Die JVP hat sich erst vor Kurzem neu formiert und schon macht das neue Team rund um Obmann Felix Krupbauer mit einer ersten Forderung von sich hören, die gleich jede Menge Zündstoff birgt. Die JVP will sich für eine neue Veranstaltungshalle einsetzen. So lautet jedenfalls das erklärte Ziel laut jüngstem Vorstandsbeschluss der neuen Stadt-JVP.

„Ein Neubau ist absolut notwendig und längst überfällig“, so Obmann Felix Krupbauer. Als Bezirkshauptstadt werde Bruck weiter wachsen und müsse deshalb in der Lage sein, eine entsprechende Halle für größere Veranstaltungen bereitzustellen. Besonders kritisch sehen die aktuelle Situation auch die Schulsprecher der Bundesschulen, Leonard Brassat (Gymnasium) und Nicolas Praschinger (HAK), da die Schulbälle der Bundesschulen seit Jahren in einer anderen Ortschaft stattfinden müssen.

„Der Neubau soll nicht in dicht bebautem Gebiet errichtet werden, um Lärmbelästigung vorzubeugen und außerdem sollte ausreichend Parkfläche zur Verfügung stehen. Als Richtwert soll eine Kapazität von 600 bis 1.000 Personen gelten“, so die Forderung der VP-Jugend.

 "Sie sollen einen Standort und eine Finanzierung vorschlagen, dann machen wir das gerne.“ 
SP-Bürgermeister Richard Hemmer  

Der Beschluss im Gemeinderat, die Ausschreibung des Projekts und der tatsächliche Bau würden ohnehin noch Jahre in Anspruch nehmen. Umso wichtiger sei es, rechtzeitig die Weichen für eine neue Veranstaltungshalle zu stellen. „Der Gemeinderat hat den richtigen Zeitpunkt verschlafen, diese Notwendigkeit darf nicht länger ignoriert werden“, so Krupbauer. Bruck hat bereits jetzt über 8.000 Einwohner und müsse als Bezirkshauptstadt in der Lage sein, neben Bällen oder Feiern auch Kongresse und Versammlungen zu ermöglichen, um den Anforderungen einer wachsenden Stadt gerecht zu werden.
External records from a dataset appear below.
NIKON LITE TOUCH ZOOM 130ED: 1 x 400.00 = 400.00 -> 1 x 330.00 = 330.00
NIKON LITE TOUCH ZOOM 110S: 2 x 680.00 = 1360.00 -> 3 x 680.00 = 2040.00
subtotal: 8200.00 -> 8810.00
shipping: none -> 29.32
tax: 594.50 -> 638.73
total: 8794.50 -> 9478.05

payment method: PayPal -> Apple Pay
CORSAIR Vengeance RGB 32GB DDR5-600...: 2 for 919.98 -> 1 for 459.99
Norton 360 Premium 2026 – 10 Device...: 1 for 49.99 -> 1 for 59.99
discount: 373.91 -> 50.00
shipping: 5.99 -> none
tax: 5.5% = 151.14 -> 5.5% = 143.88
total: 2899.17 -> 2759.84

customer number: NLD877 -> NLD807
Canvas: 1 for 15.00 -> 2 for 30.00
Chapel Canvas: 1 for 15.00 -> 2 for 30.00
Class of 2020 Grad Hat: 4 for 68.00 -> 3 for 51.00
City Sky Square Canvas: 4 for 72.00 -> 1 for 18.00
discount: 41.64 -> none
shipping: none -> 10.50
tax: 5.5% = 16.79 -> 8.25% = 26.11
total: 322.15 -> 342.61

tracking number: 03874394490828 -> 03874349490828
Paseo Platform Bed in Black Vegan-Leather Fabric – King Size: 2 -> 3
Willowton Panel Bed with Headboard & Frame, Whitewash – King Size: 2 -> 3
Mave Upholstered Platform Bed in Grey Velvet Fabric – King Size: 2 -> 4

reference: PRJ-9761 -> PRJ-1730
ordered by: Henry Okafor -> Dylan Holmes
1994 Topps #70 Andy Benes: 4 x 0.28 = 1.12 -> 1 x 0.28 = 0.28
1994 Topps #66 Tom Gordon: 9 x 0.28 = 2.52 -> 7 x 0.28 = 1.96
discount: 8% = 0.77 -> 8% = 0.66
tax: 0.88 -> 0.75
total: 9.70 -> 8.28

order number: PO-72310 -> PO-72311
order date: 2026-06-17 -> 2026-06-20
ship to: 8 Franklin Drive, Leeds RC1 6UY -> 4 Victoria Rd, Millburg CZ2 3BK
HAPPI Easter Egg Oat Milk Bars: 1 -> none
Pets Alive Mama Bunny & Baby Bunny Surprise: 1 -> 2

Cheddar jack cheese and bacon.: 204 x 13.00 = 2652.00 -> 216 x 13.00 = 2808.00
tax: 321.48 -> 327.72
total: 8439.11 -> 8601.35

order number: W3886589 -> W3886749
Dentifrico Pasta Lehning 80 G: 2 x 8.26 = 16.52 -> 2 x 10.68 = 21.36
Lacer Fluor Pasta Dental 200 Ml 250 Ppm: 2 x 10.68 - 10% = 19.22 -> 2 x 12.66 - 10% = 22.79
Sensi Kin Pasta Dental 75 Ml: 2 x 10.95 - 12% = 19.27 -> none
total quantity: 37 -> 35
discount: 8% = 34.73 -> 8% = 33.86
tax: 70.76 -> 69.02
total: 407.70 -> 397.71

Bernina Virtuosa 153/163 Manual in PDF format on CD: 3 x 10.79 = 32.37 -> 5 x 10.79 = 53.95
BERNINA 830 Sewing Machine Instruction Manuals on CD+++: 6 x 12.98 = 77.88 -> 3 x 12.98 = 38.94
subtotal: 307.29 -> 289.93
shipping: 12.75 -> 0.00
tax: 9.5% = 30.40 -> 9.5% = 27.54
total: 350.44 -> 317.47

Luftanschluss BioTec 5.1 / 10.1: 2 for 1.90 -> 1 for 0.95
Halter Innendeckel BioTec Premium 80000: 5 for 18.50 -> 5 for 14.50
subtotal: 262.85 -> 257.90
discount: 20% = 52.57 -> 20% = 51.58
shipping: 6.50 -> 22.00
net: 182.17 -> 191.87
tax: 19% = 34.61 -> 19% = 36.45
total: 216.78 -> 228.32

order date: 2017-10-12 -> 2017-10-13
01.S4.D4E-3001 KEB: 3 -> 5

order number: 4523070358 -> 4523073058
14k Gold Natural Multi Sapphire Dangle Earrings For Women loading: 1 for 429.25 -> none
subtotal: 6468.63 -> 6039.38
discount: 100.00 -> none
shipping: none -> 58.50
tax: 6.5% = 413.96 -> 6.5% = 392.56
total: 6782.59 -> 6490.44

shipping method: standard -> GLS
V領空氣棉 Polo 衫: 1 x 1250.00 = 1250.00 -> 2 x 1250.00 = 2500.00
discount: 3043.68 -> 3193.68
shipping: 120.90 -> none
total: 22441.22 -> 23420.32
SP-Bürgermeister Richard Hemmer stimmt der Jungen VP inhaltlich zu, allerdings: „Sie sollen einen Standort und eine Finanzierung vorschlagen, dann machen wir das gerne.“ Derartige Forderungen habe es immer wieder gegeben. „Wir würden es auch gerne machen, aber man muss Prioritäten setzen. Wir haben das Rathaus umgesetzt, jetzt kommt die Burg. Und unter fünf Millionen Euro tut sich bei einer Halle nichts, immerhin bräuchten wir ja auch ein Grundstück dafür“, so Hemmer.